**Action item**
Your answer must be an exact transcription of the data, with every picture omitted.

+---+

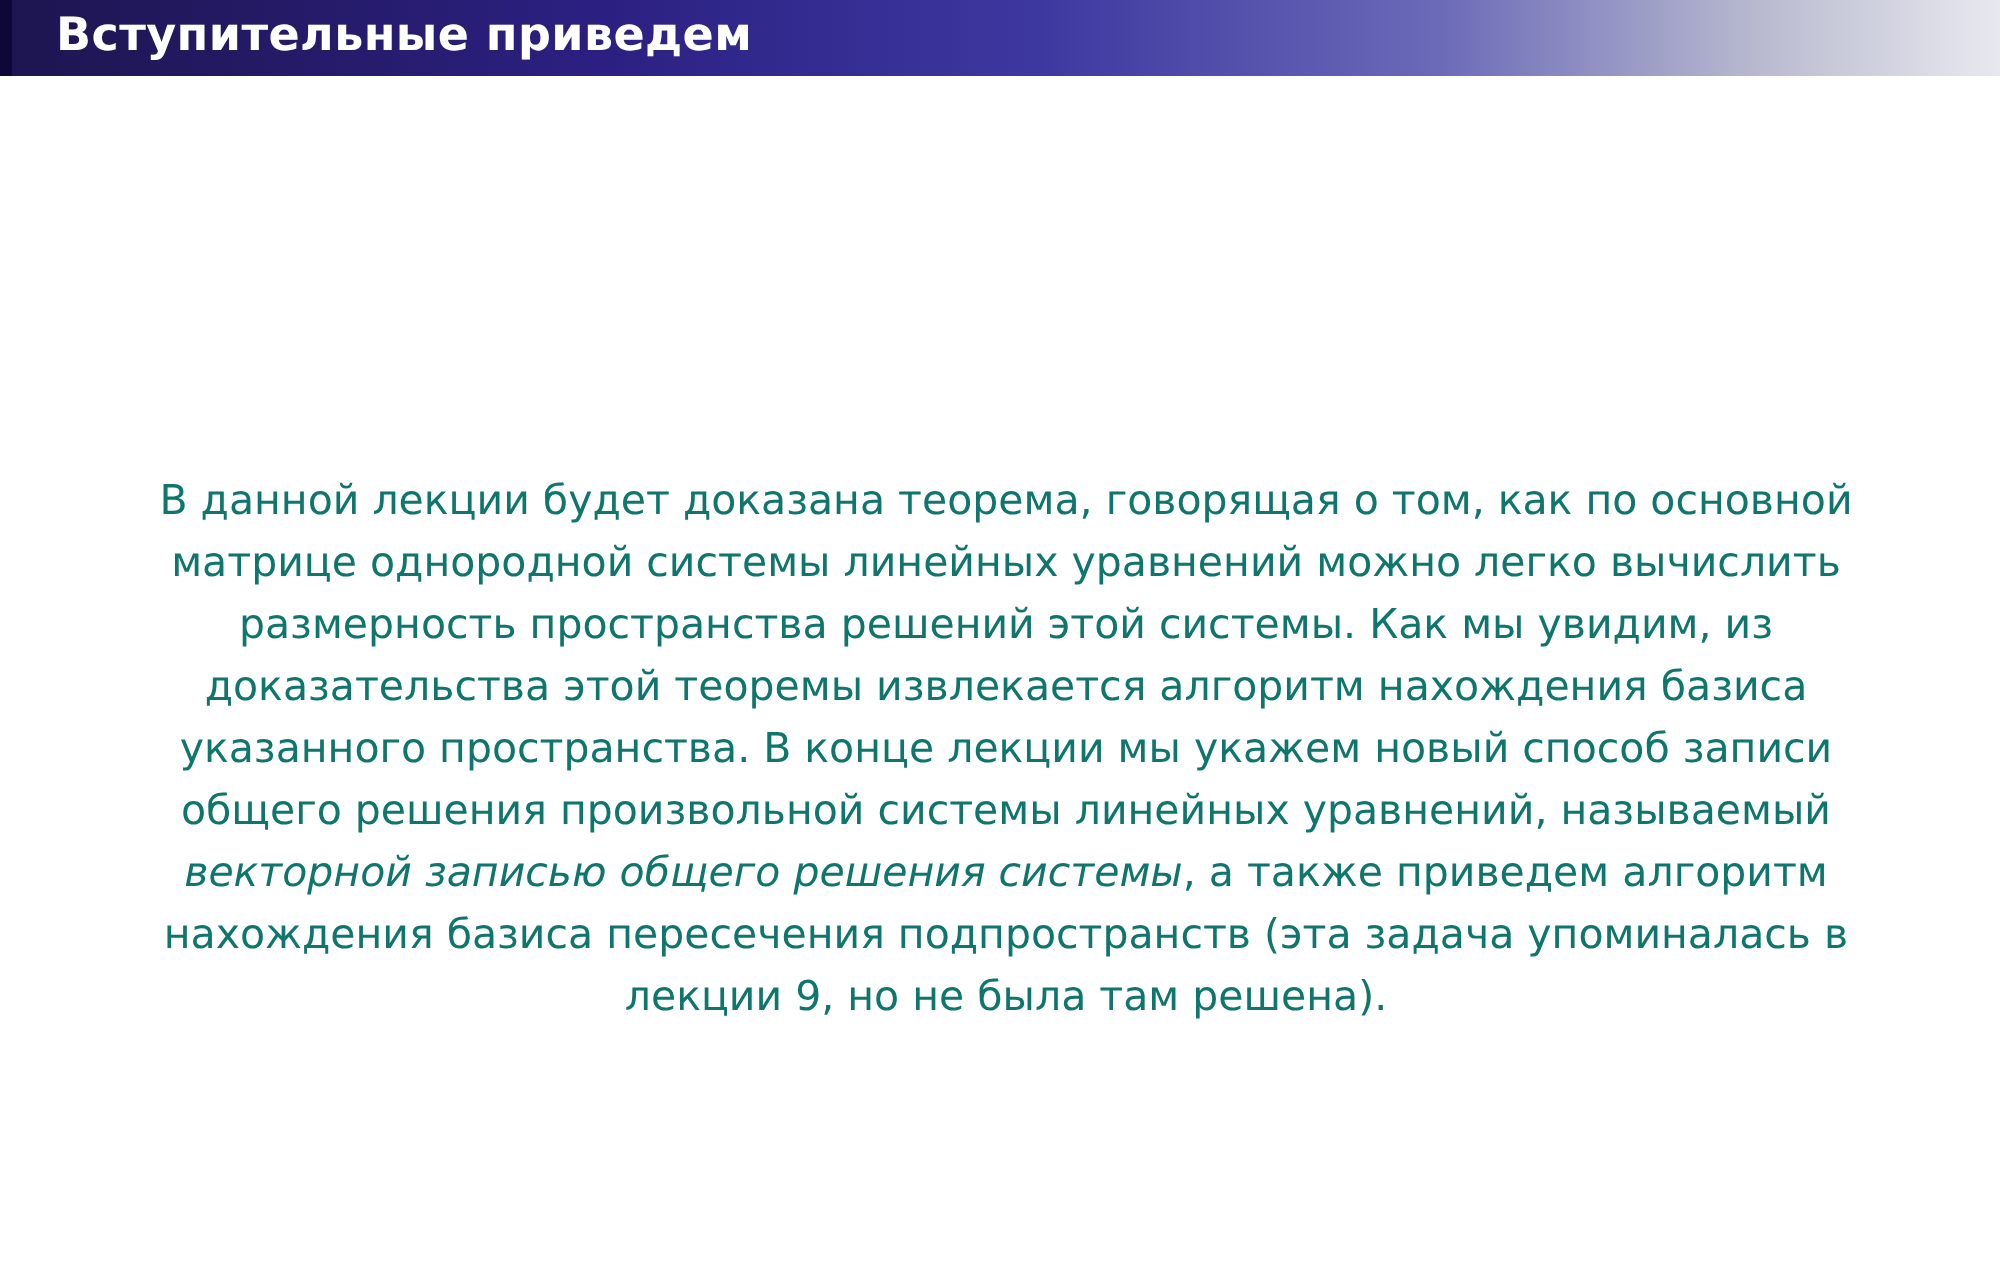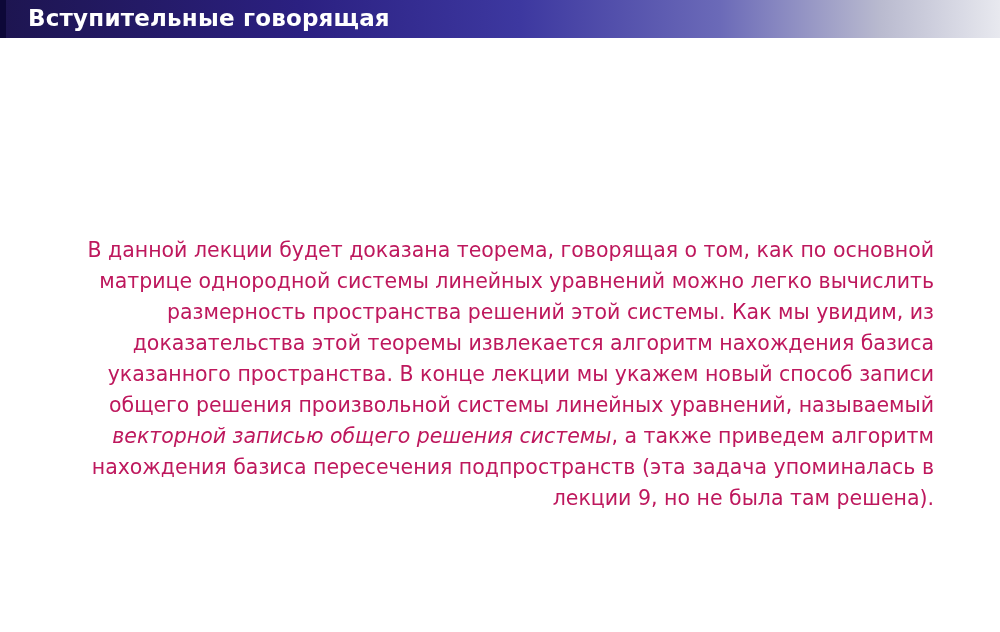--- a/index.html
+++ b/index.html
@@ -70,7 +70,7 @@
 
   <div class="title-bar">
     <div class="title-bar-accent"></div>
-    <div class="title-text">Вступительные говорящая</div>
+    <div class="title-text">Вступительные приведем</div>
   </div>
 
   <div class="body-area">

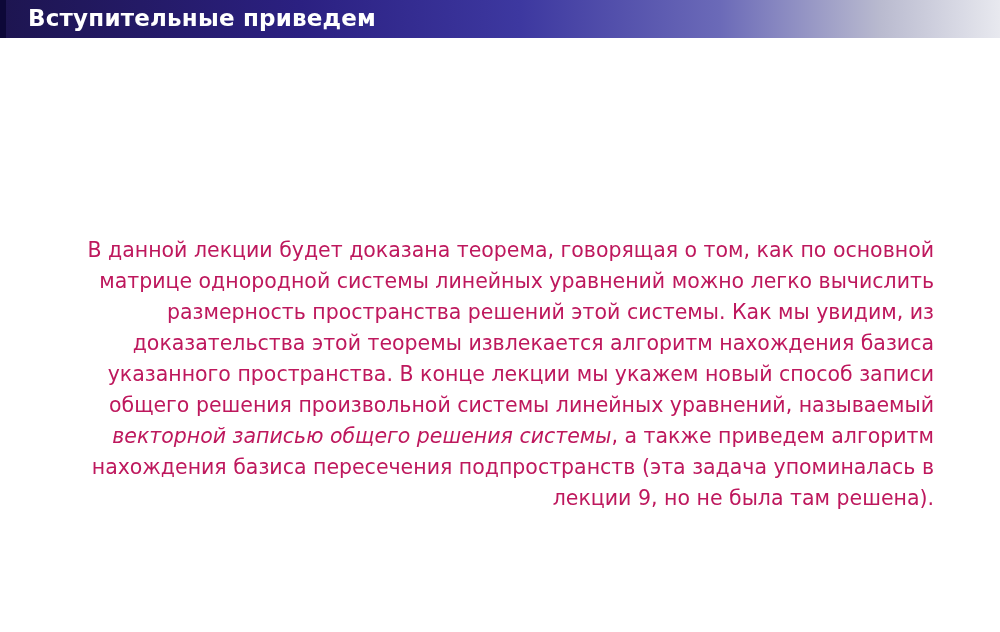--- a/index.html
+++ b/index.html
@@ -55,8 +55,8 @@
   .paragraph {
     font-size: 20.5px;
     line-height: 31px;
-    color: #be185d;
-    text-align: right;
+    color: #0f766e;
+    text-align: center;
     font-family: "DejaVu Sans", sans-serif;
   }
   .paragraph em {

+---+

**Answer to the exercise**
--- a/index.html
+++ b/index.html
@@ -70,7 +70,7 @@
 
   <div class="title-bar">
     <div class="title-bar-accent"></div>
-    <div class="title-text">Вступительные говорящая</div>
+    <div class="title-text">Вступительные приведем</div>
   </div>
 
   <div class="body-area">

--- a/index.html
+++ b/index.html
@@ -55,8 +55,8 @@
   .paragraph {
     font-size: 20.5px;
     line-height: 31px;
-    color: #be185d;
-    text-align: right;
+    color: #0f766e;
+    text-align: center;
     font-family: "DejaVu Sans", sans-serif;
   }
   .paragraph em {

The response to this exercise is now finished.